[[ Data supplied open ]]

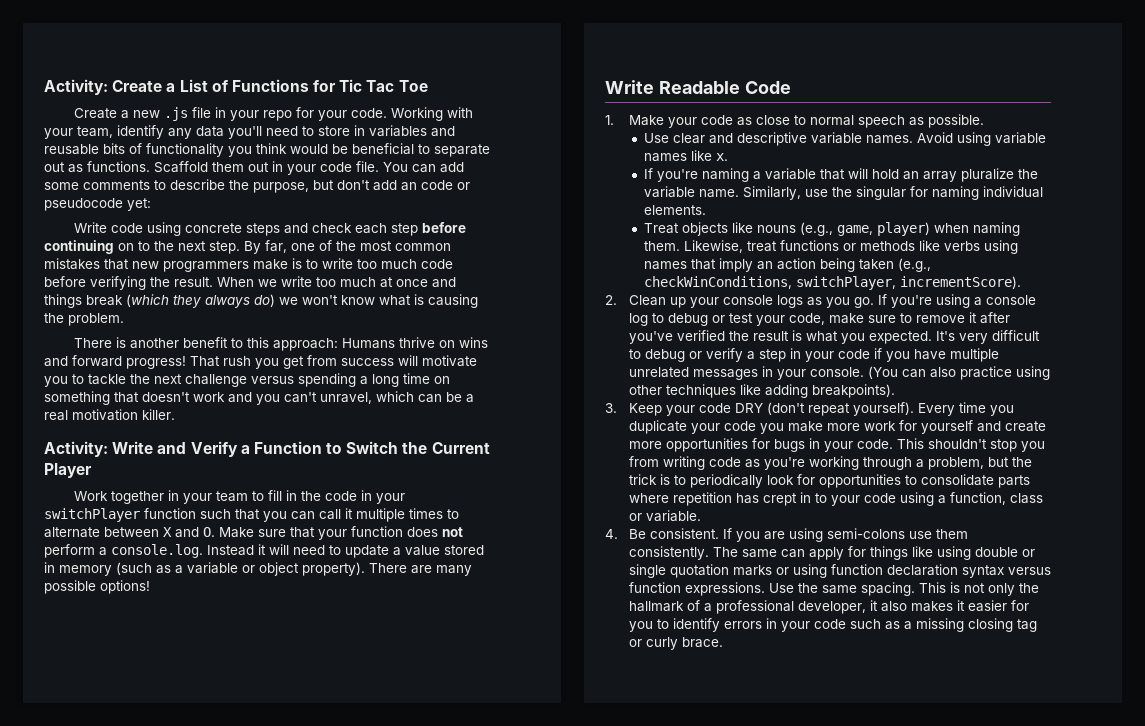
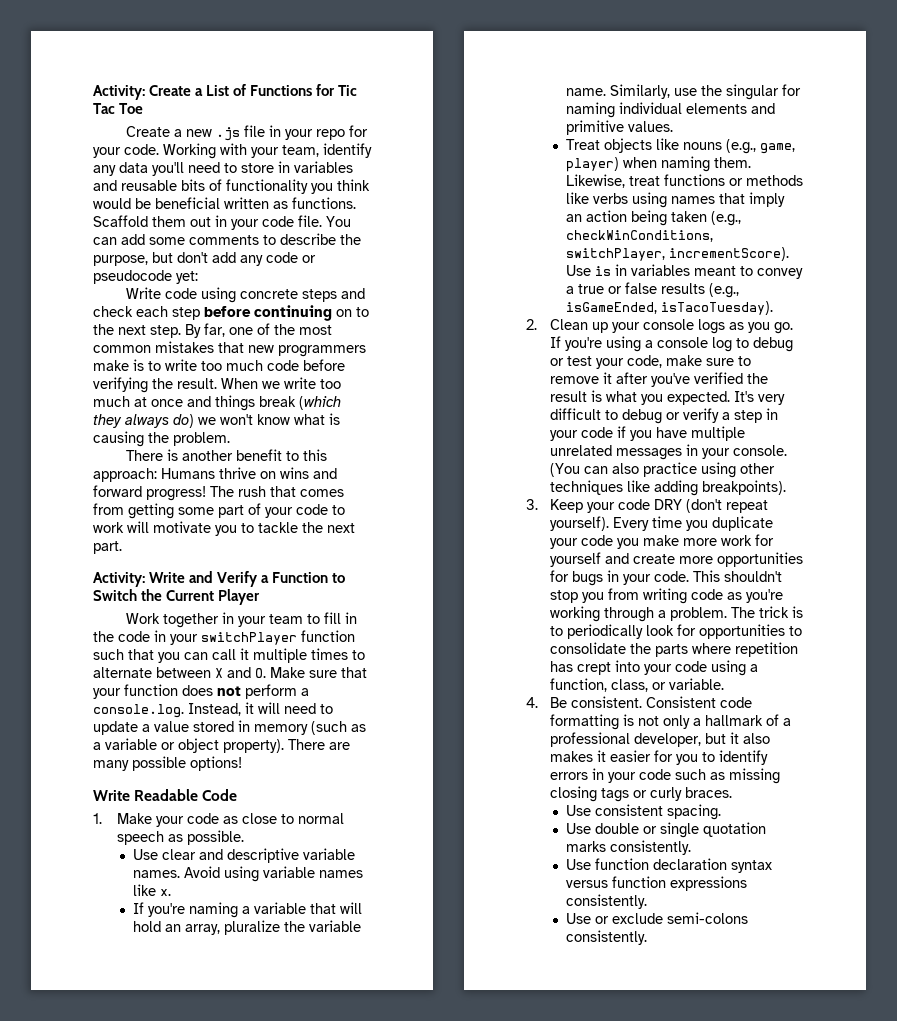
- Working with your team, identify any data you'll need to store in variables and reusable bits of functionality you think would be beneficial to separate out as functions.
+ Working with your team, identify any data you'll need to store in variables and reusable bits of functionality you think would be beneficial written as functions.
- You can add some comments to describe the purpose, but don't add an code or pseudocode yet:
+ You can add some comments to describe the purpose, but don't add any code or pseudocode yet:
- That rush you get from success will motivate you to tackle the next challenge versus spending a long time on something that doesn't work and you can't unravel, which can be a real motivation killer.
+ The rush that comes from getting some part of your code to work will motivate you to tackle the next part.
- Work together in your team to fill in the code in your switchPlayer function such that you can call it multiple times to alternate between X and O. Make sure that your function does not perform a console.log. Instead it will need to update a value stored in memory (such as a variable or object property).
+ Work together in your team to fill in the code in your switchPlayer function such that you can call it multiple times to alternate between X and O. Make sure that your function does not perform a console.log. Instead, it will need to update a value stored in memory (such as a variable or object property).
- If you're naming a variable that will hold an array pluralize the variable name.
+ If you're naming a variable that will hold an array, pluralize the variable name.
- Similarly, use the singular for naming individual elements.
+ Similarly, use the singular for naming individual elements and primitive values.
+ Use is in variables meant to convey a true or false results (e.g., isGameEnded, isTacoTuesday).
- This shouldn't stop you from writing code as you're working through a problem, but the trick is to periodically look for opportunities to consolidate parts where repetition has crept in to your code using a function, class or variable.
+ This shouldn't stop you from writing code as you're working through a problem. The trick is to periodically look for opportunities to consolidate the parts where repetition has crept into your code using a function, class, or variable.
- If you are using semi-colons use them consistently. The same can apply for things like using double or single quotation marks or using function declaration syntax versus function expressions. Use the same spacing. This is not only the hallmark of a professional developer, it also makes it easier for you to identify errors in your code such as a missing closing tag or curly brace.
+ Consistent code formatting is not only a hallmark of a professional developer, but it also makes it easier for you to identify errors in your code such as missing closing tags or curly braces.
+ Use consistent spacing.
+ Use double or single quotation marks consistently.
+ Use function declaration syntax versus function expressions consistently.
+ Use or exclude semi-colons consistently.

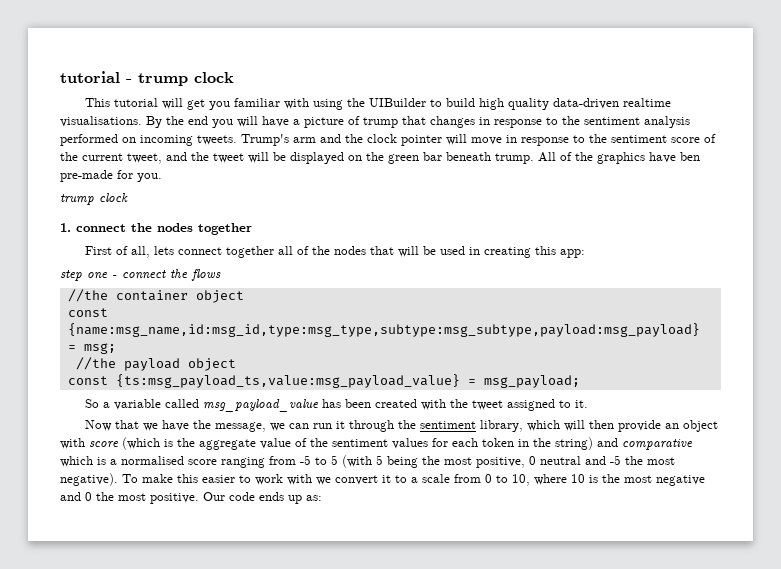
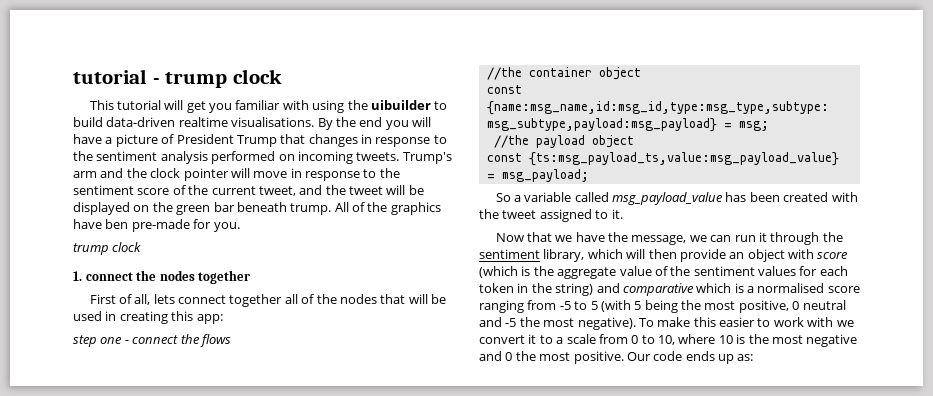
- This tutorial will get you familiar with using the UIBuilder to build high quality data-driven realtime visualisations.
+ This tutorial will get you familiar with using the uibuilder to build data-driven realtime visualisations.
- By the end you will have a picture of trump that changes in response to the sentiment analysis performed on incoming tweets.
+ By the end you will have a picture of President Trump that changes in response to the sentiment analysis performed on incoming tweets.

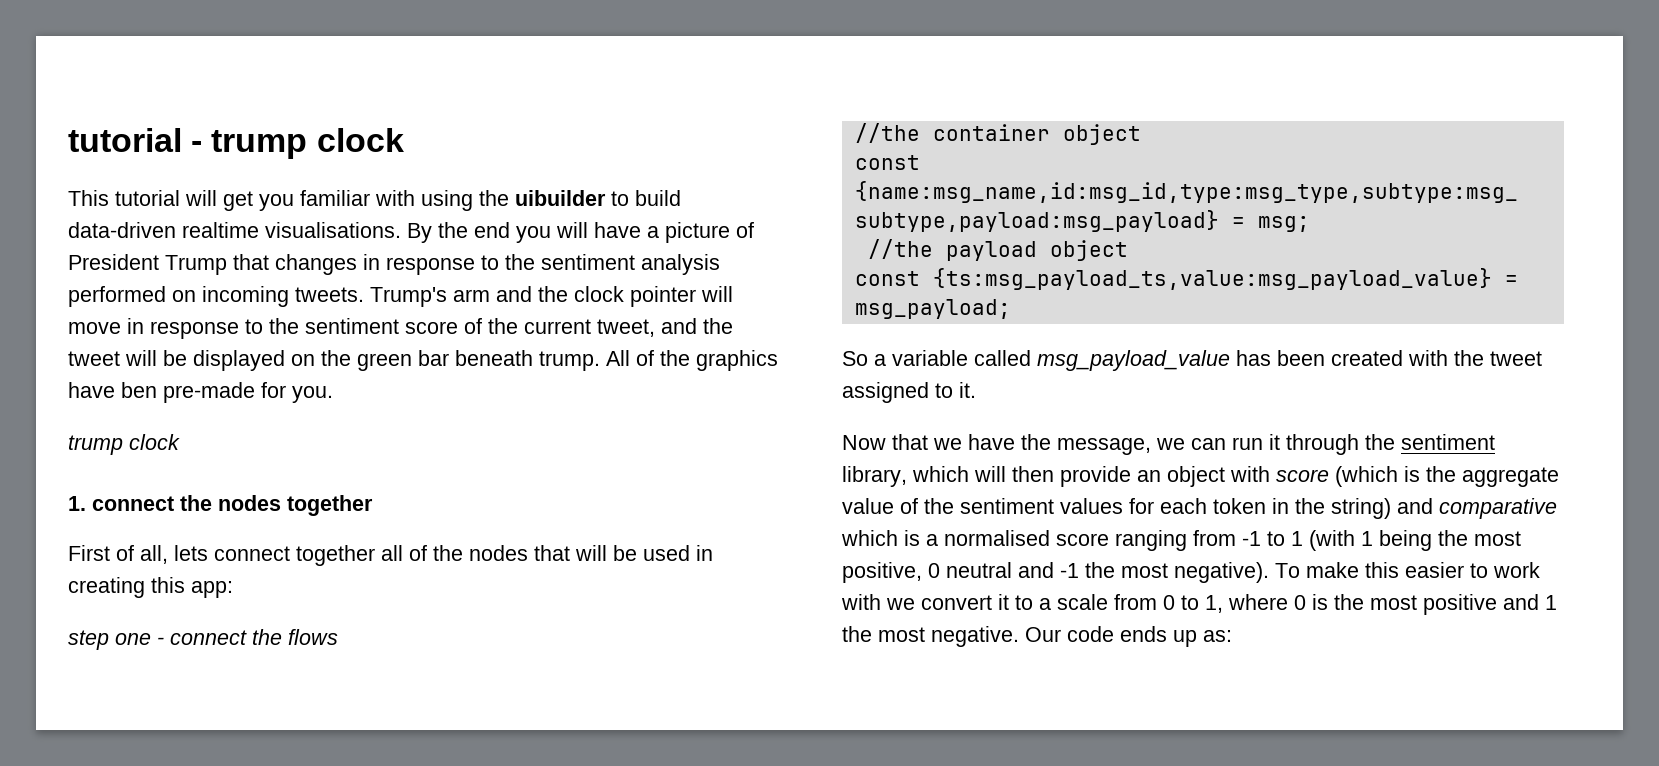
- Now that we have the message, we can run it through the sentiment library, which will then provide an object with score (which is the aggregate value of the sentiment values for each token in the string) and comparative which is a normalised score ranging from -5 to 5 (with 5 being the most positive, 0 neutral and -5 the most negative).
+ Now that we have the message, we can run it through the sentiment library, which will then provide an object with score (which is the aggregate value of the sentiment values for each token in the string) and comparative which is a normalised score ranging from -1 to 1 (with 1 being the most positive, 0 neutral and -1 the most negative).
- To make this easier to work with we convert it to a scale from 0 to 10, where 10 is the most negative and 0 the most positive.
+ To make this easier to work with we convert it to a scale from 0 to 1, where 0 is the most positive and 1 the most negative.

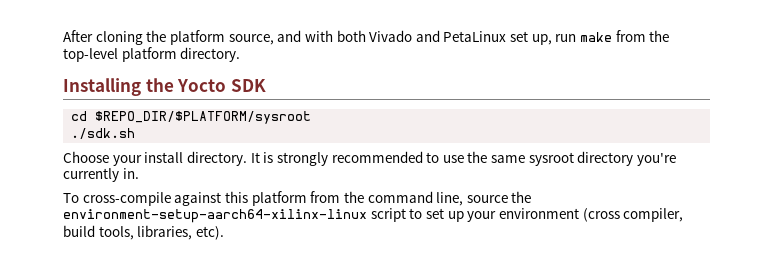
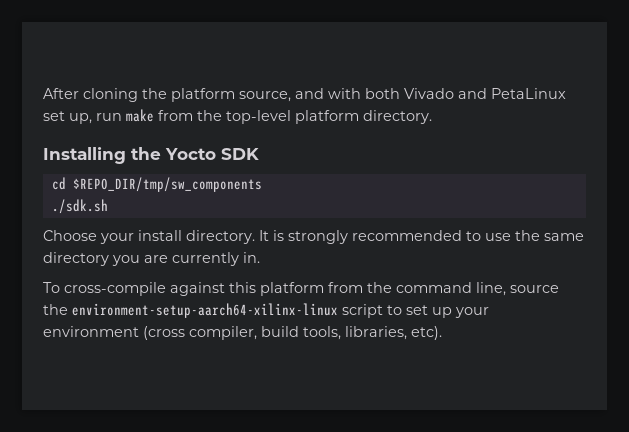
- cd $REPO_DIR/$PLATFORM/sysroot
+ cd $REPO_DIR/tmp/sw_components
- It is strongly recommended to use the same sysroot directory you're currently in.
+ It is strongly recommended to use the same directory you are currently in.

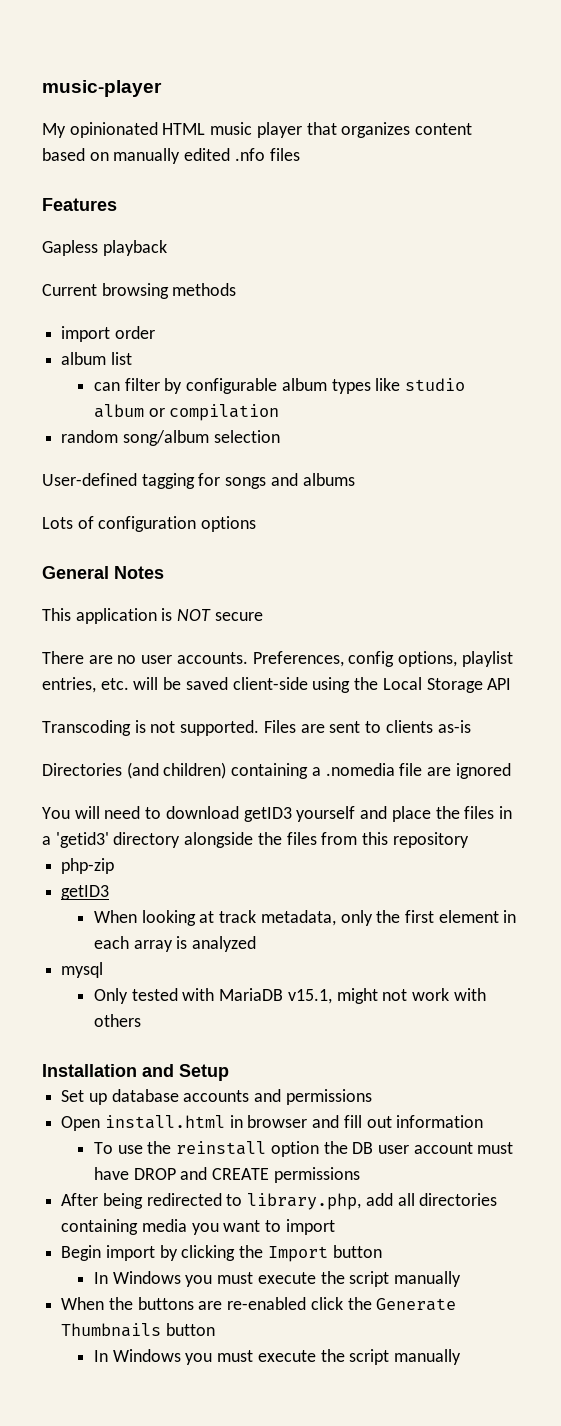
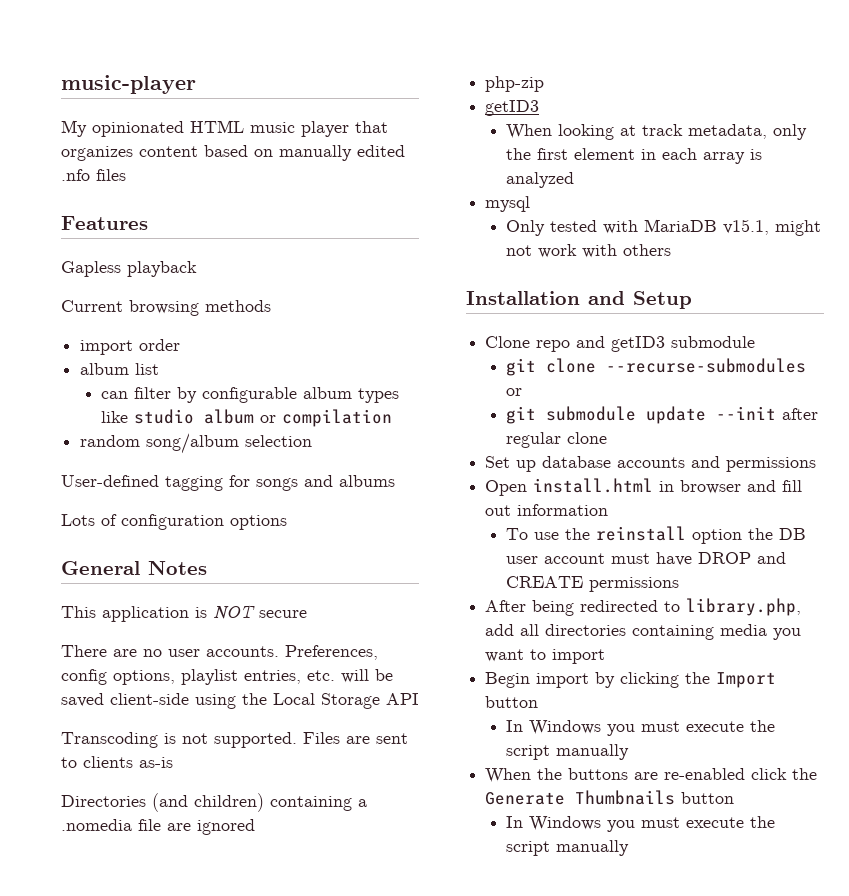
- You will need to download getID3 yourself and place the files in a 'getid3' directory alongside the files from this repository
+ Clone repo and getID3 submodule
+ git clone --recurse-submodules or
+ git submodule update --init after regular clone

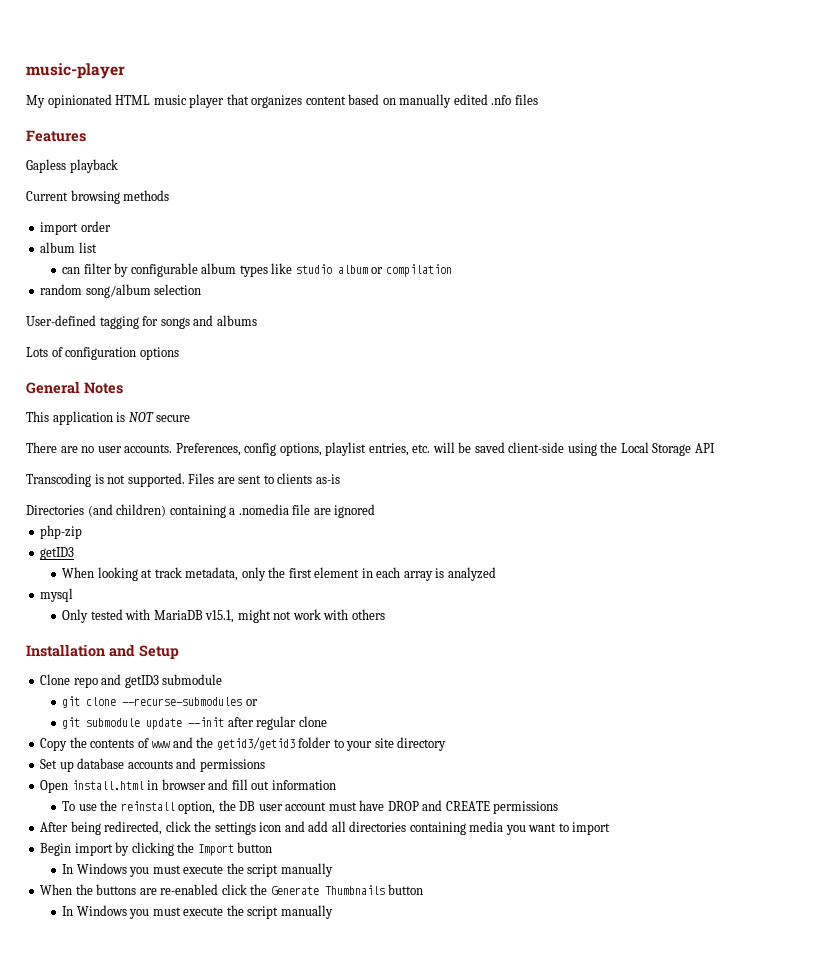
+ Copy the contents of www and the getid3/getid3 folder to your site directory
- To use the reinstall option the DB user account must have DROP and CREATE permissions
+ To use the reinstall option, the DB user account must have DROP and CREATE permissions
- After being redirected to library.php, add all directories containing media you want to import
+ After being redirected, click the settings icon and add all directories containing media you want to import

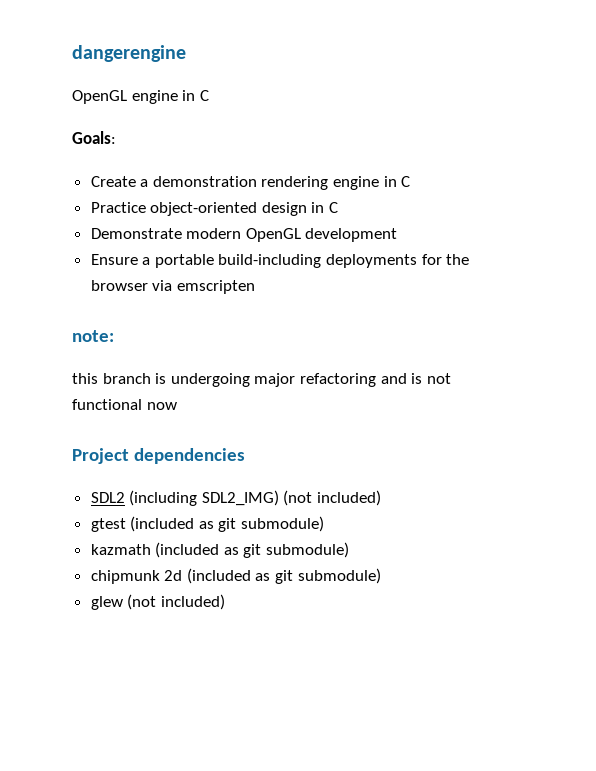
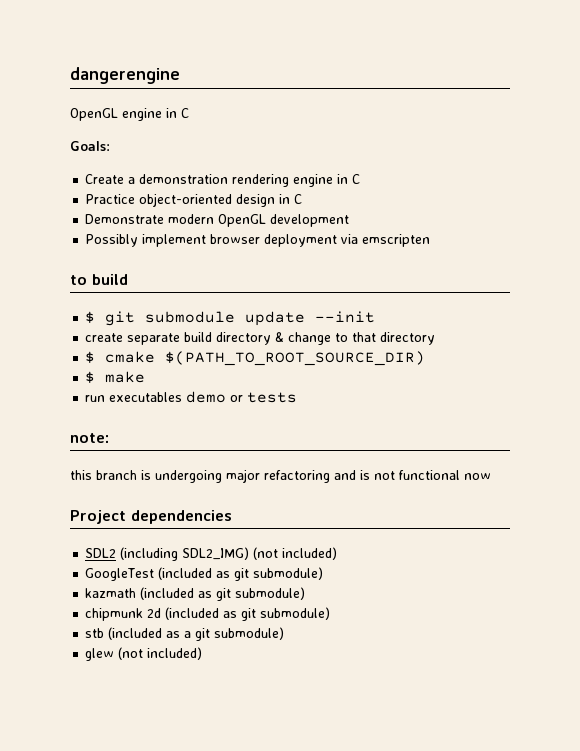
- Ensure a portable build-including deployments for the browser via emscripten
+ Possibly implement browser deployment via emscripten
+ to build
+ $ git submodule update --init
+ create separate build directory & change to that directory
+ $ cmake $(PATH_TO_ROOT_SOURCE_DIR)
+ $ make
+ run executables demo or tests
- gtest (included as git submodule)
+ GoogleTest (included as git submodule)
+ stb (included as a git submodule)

[[ Data supplied closed ]]

#### [Directions for this task]
Leave out the images and transcribe all the records exactly.

#### [The answer]
- Working with your team, identify any data you'll need to store in variables and reusable bits of functionality you think would be beneficial to separate out as functions.
+ Working with your team, identify any data you'll need to store in variables and reusable bits of functionality you think would be beneficial written as functions.
- You can add some comments to describe the purpose, but don't add an code or pseudocode yet:
+ You can add some comments to describe the purpose, but don't add any code or pseudocode yet:
- That rush you get from success will motivate you to tackle the next challenge versus spending a long time on something that doesn't work and you can't unravel, which can be a real motivation killer.
+ The rush that comes from getting some part of your code to work will motivate you to tackle the next part.
- Work together in your team to fill in the code in your switchPlayer function such that you can call it multiple times to alternate between X and O. Make sure that your function does not perform a console.log. Instead it will need to update a value stored in memory (such as a variable or object property).
+ Work together in your team to fill in the code in your switchPlayer function such that you can call it multiple times to alternate between X and O. Make sure that your function does not perform a console.log. Instead, it will need to update a value stored in memory (such as a variable or object property).
- If you're naming a variable that will hold an array pluralize the variable name.
+ If you're naming a variable that will hold an array, pluralize the variable name.
- Similarly, use the singular for naming individual elements.
+ Similarly, use the singular for naming individual elements and primitive values.
+ Use is in variables meant to convey a true or false results (e.g., isGameEnded, isTacoTuesday).
- This shouldn't stop you from writing code as you're working through a problem, but the trick is to periodically look for opportunities to consolidate parts where repetition has crept in to your code using a function, class or variable.
+ This shouldn't stop you from writing code as you're working through a problem. The trick is to periodically look for opportunities to consolidate the parts where repetition has crept into your code using a function, class, or variable.
- If you are using semi-colons use them consistently. The same can apply for things like using double or single quotation marks or using function declaration syntax versus function expressions. Use the same spacing. This is not only the hallmark of a professional developer, it also makes it easier for you to identify errors in your code such as a missing closing tag or curly brace.
+ Consistent code formatting is not only a hallmark of a professional developer, but it also makes it easier for you to identify errors in your code such as missing closing tags or curly braces.
+ Use consistent spacing.
+ Use double or single quotation marks consistently.
+ Use function declaration syntax versus function expressions consistently.
+ Use or exclude semi-colons consistently.

- This tutorial will get you familiar with using the UIBuilder to build high quality data-driven realtime visualisations.
+ This tutorial will get you familiar with using the uibuilder to build data-driven realtime visualisations.
- By the end you will have a picture of trump that changes in response to the sentiment analysis performed on incoming tweets.
+ By the end you will have a picture of President Trump that changes in response to the sentiment analysis performed on incoming tweets.

- Now that we have the message, we can run it through the sentiment library, which will then provide an object with score (which is the aggregate value of the sentiment values for each token in the string) and comparative which is a normalised score ranging from -5 to 5 (with 5 being the most positive, 0 neutral and -5 the most negative).
+ Now that we have the message, we can run it through the sentiment library, which will then provide an object with score (which is the aggregate value of the sentiment values for each token in the string) and comparative which is a normalised score ranging from -1 to 1 (with 1 being the most positive, 0 neutral and -1 the most negative).
- To make this easier to work with we convert it to a scale from 0 to 10, where 10 is the most negative and 0 the most positive.
+ To make this easier to work with we convert it to a scale from 0 to 1, where 0 is the most positive and 1 the most negative.

- cd $REPO_DIR/$PLATFORM/sysroot
+ cd $REPO_DIR/tmp/sw_components
- It is strongly recommended to use the same sysroot directory you're currently in.
+ It is strongly recommended to use the same directory you are currently in.

- You will need to download getID3 yourself and place the files in a 'getid3' directory alongside the files from this repository
+ Clone repo and getID3 submodule
+ git clone --recurse-submodules or
+ git submodule update --init after regular clone

+ Copy the contents of www and the getid3/getid3 folder to your site directory
- To use the reinstall option the DB user account must have DROP and CREATE permissions
+ To use the reinstall option, the DB user account must have DROP and CREATE permissions
- After being redirected to library.php, add all directories containing media you want to import
+ After being redirected, click the settings icon and add all directories containing media you want to import

- Ensure a portable build-including deployments for the browser via emscripten
+ Possibly implement browser deployment via emscripten
+ to build
+ $ git submodule update --init
+ create separate build directory & change to that directory
+ $ cmake $(PATH_TO_ROOT_SOURCE_DIR)
+ $ make
+ run executables demo or tests
- gtest (included as git submodule)
+ GoogleTest (included as git submodule)
+ stb (included as a git submodule)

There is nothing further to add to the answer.